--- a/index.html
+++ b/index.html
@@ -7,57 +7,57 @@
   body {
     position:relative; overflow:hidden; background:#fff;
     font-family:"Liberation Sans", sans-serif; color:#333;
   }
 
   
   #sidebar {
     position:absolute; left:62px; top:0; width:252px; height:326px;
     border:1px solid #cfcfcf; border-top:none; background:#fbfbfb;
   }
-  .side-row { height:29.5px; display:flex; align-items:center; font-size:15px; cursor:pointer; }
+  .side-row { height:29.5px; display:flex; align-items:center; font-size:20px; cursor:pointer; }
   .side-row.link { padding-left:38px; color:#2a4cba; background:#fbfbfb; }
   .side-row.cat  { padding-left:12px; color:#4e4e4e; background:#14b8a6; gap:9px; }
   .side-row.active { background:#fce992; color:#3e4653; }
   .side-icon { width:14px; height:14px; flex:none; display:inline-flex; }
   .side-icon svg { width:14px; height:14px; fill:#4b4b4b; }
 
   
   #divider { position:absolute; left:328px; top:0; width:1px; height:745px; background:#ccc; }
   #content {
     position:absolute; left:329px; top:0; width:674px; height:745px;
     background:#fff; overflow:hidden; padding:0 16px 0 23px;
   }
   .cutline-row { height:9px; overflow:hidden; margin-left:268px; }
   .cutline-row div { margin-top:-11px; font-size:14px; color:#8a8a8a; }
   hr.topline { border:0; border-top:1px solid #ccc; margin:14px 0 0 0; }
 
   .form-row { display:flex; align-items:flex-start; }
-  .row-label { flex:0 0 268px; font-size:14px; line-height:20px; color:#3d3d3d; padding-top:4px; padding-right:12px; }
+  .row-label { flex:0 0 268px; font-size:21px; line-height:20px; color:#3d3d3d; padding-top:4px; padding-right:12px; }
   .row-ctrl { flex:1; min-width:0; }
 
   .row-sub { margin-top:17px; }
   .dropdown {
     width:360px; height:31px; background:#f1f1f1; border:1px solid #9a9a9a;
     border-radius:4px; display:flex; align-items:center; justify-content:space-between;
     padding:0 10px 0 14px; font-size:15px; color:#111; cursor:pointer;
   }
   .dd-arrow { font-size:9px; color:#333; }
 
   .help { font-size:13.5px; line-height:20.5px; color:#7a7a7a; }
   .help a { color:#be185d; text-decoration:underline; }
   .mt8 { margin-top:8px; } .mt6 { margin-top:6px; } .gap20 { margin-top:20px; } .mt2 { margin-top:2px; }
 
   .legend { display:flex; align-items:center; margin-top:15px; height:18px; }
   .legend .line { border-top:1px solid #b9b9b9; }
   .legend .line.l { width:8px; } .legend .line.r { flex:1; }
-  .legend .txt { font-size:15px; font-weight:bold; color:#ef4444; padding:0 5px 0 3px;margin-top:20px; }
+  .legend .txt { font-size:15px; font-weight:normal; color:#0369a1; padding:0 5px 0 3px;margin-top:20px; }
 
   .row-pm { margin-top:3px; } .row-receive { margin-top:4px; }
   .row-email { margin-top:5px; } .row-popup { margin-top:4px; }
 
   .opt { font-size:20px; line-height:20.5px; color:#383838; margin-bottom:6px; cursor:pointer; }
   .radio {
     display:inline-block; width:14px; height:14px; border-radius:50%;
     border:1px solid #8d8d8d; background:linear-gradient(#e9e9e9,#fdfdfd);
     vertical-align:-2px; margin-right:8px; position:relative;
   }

YOUR INSTRUCTIONS -> Output the entire listing above, character for character.

TASK RESPONSE ->
--- a/index.html
+++ b/index.html
@@ -7,57 +7,57 @@
   body {
     position:relative; overflow:hidden; background:#fff;
     font-family:"Liberation Sans", sans-serif; color:#333;
   }
 
   
   #sidebar {
     position:absolute; left:62px; top:0; width:252px; height:326px;
     border:1px solid #cfcfcf; border-top:none; background:#fbfbfb;
   }
-  .side-row { height:29.5px; display:flex; align-items:center; font-size:15px; cursor:pointer; }
+  .side-row { height:29.5px; display:flex; align-items:center; font-size:20px; cursor:pointer; }
   .side-row.link { padding-left:38px; color:#2a4cba; background:#fbfbfb; }
   .side-row.cat  { padding-left:12px; color:#4e4e4e; background:#14b8a6; gap:9px; }
   .side-row.active { background:#fce992; color:#3e4653; }
   .side-icon { width:14px; height:14px; flex:none; display:inline-flex; }
   .side-icon svg { width:14px; height:14px; fill:#4b4b4b; }
 
   
   #divider { position:absolute; left:328px; top:0; width:1px; height:745px; background:#ccc; }
   #content {
     position:absolute; left:329px; top:0; width:674px; height:745px;
     background:#fff; overflow:hidden; padding:0 16px 0 23px;
   }
   .cutline-row { height:9px; overflow:hidden; margin-left:268px; }
   .cutline-row div { margin-top:-11px; font-size:14px; color:#8a8a8a; }
   hr.topline { border:0; border-top:1px solid #ccc; margin:14px 0 0 0; }
 
   .form-row { display:flex; align-items:flex-start; }
-  .row-label { flex:0 0 268px; font-size:14px; line-height:20px; color:#3d3d3d; padding-top:4px; padding-right:12px; }
+  .row-label { flex:0 0 268px; font-size:21px; line-height:20px; color:#3d3d3d; padding-top:4px; padding-right:12px; }
   .row-ctrl { flex:1; min-width:0; }
 
   .row-sub { margin-top:17px; }
   .dropdown {
     width:360px; height:31px; background:#f1f1f1; border:1px solid #9a9a9a;
     border-radius:4px; display:flex; align-items:center; justify-content:space-between;
     padding:0 10px 0 14px; font-size:15px; color:#111; cursor:pointer;
   }
   .dd-arrow { font-size:9px; color:#333; }
 
   .help { font-size:13.5px; line-height:20.5px; color:#7a7a7a; }
   .help a { color:#be185d; text-decoration:underline; }
   .mt8 { margin-top:8px; } .mt6 { margin-top:6px; } .gap20 { margin-top:20px; } .mt2 { margin-top:2px; }
 
   .legend { display:flex; align-items:center; margin-top:15px; height:18px; }
   .legend .line { border-top:1px solid #b9b9b9; }
   .legend .line.l { width:8px; } .legend .line.r { flex:1; }
-  .legend .txt { font-size:15px; font-weight:bold; color:#ef4444; padding:0 5px 0 3px;margin-top:20px; }
+  .legend .txt { font-size:15px; font-weight:normal; color:#0369a1; padding:0 5px 0 3px;margin-top:20px; }
 
   .row-pm { margin-top:3px; } .row-receive { margin-top:4px; }
   .row-email { margin-top:5px; } .row-popup { margin-top:4px; }
 
   .opt { font-size:20px; line-height:20.5px; color:#383838; margin-bottom:6px; cursor:pointer; }
   .radio {
     display:inline-block; width:14px; height:14px; border-radius:50%;
     border:1px solid #8d8d8d; background:linear-gradient(#e9e9e9,#fdfdfd);
     vertical-align:-2px; margin-right:8px; position:relative;
   }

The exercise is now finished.